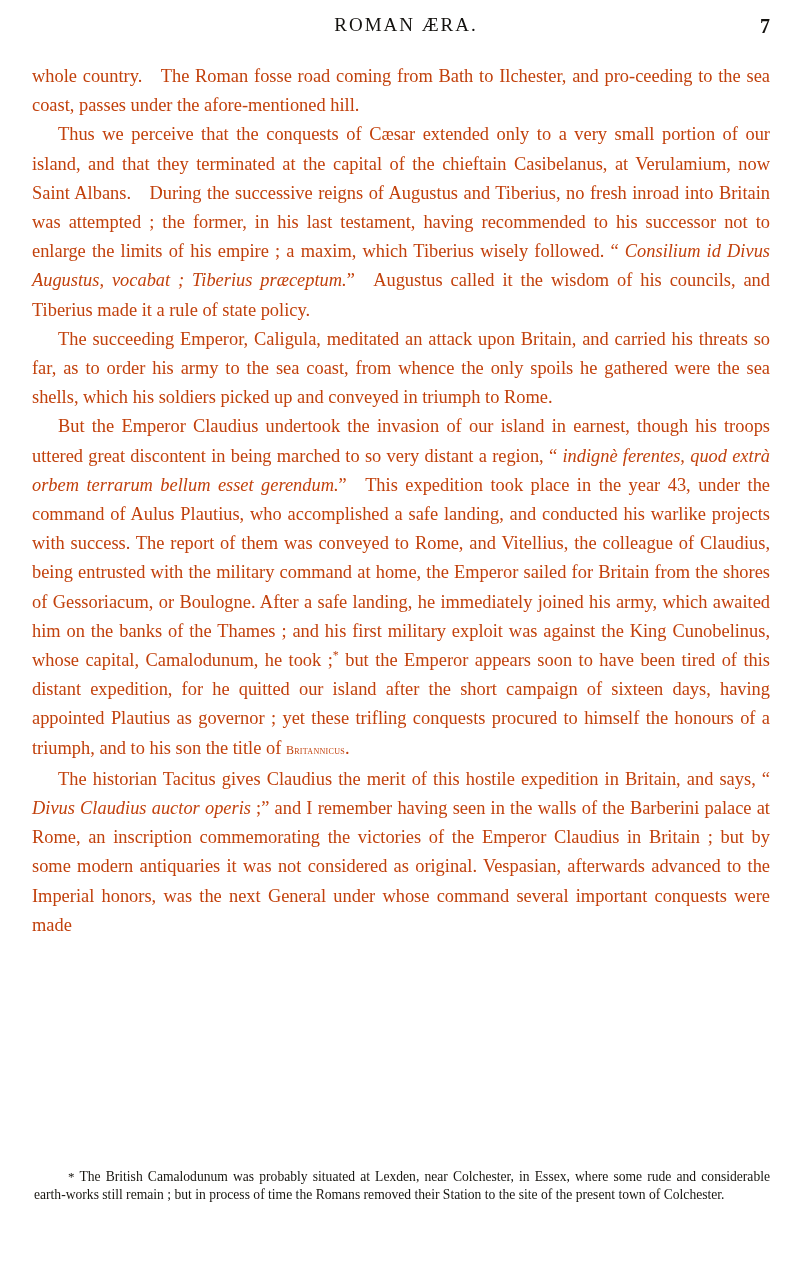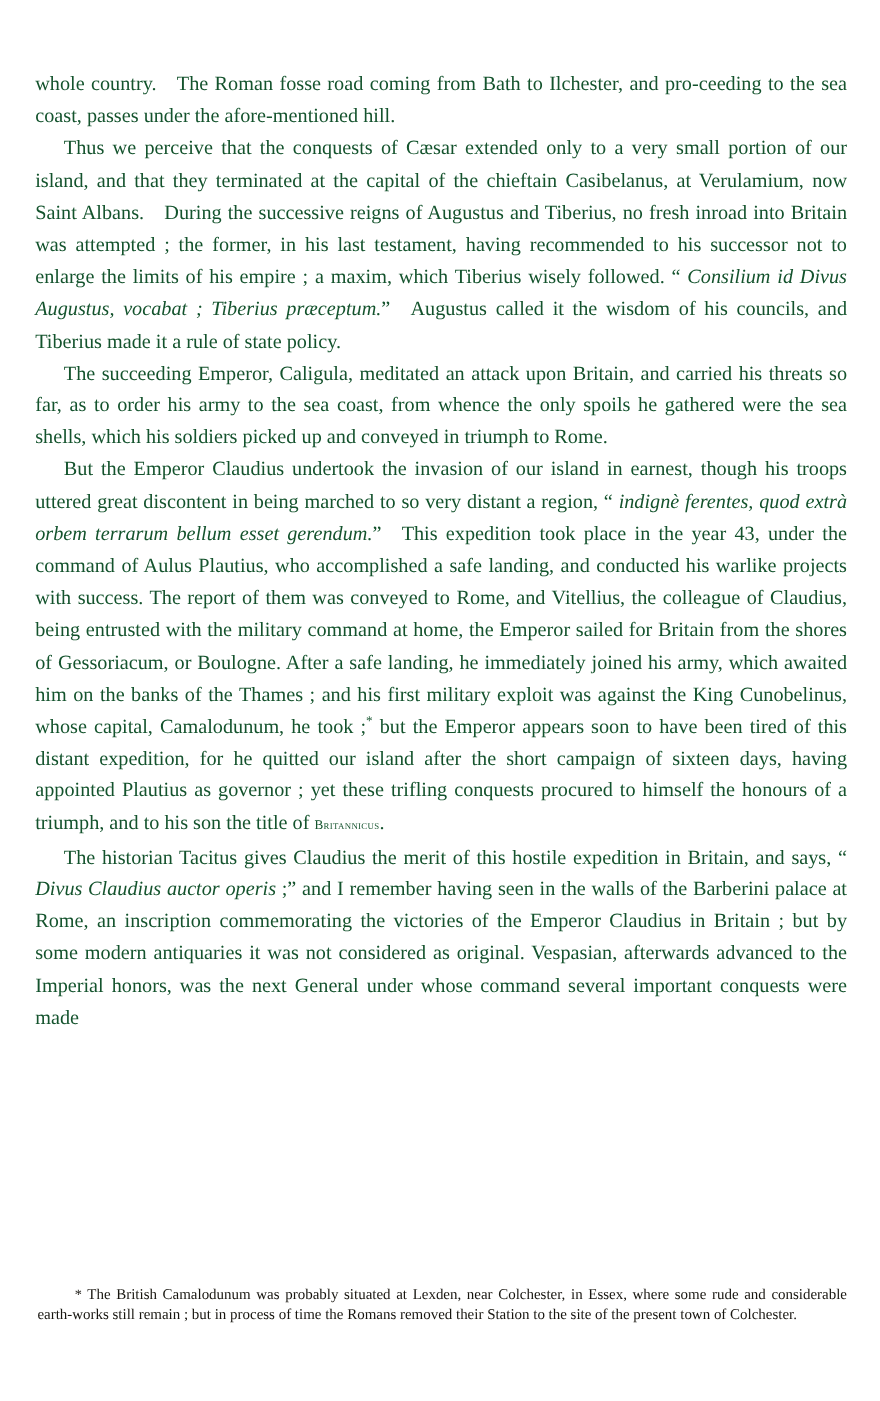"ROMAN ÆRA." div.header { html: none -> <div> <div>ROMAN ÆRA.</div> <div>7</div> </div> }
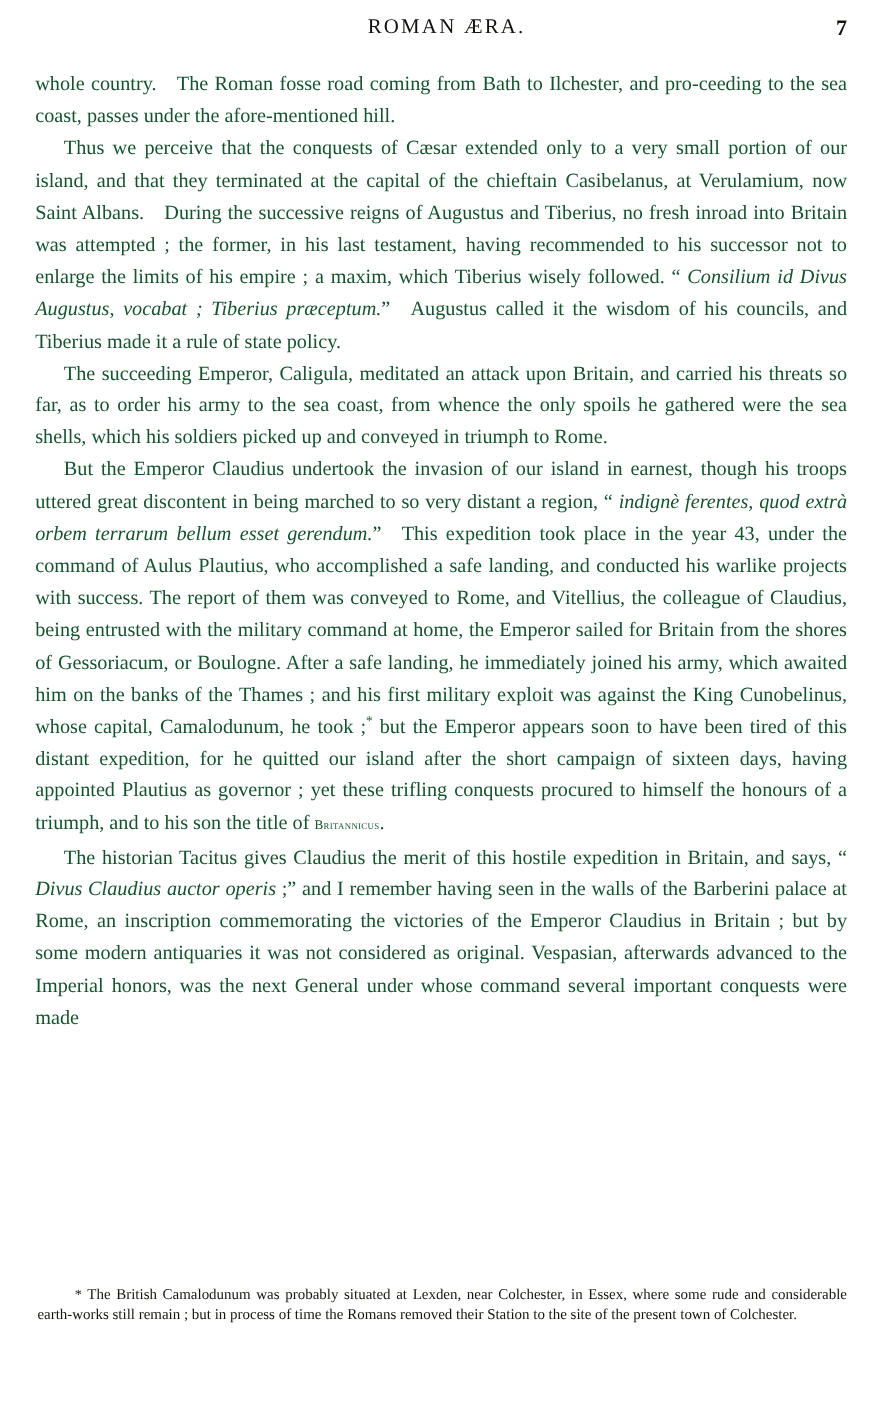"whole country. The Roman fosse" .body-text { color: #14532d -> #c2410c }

...

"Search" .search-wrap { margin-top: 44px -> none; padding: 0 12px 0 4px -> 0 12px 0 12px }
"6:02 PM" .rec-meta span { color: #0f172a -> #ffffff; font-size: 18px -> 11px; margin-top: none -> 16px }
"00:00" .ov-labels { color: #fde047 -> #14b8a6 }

Task goal:
Repeat exactly the lines above from the one with "margin-top: 44px ->" up to and including the one with "color: #fde047 ->". No other line belongs in the reply.

Answer to this problem:
"Search" .search-wrap { margin-top: 44px -> none; padding: 0 12px 0 4px -> 0 12px 0 12px }
"6:02 PM" .rec-meta span { color: #0f172a -> #ffffff; font-size: 18px -> 11px; margin-top: none -> 16px }
"00:00" .ov-labels { color: #fde047 -> #14b8a6 }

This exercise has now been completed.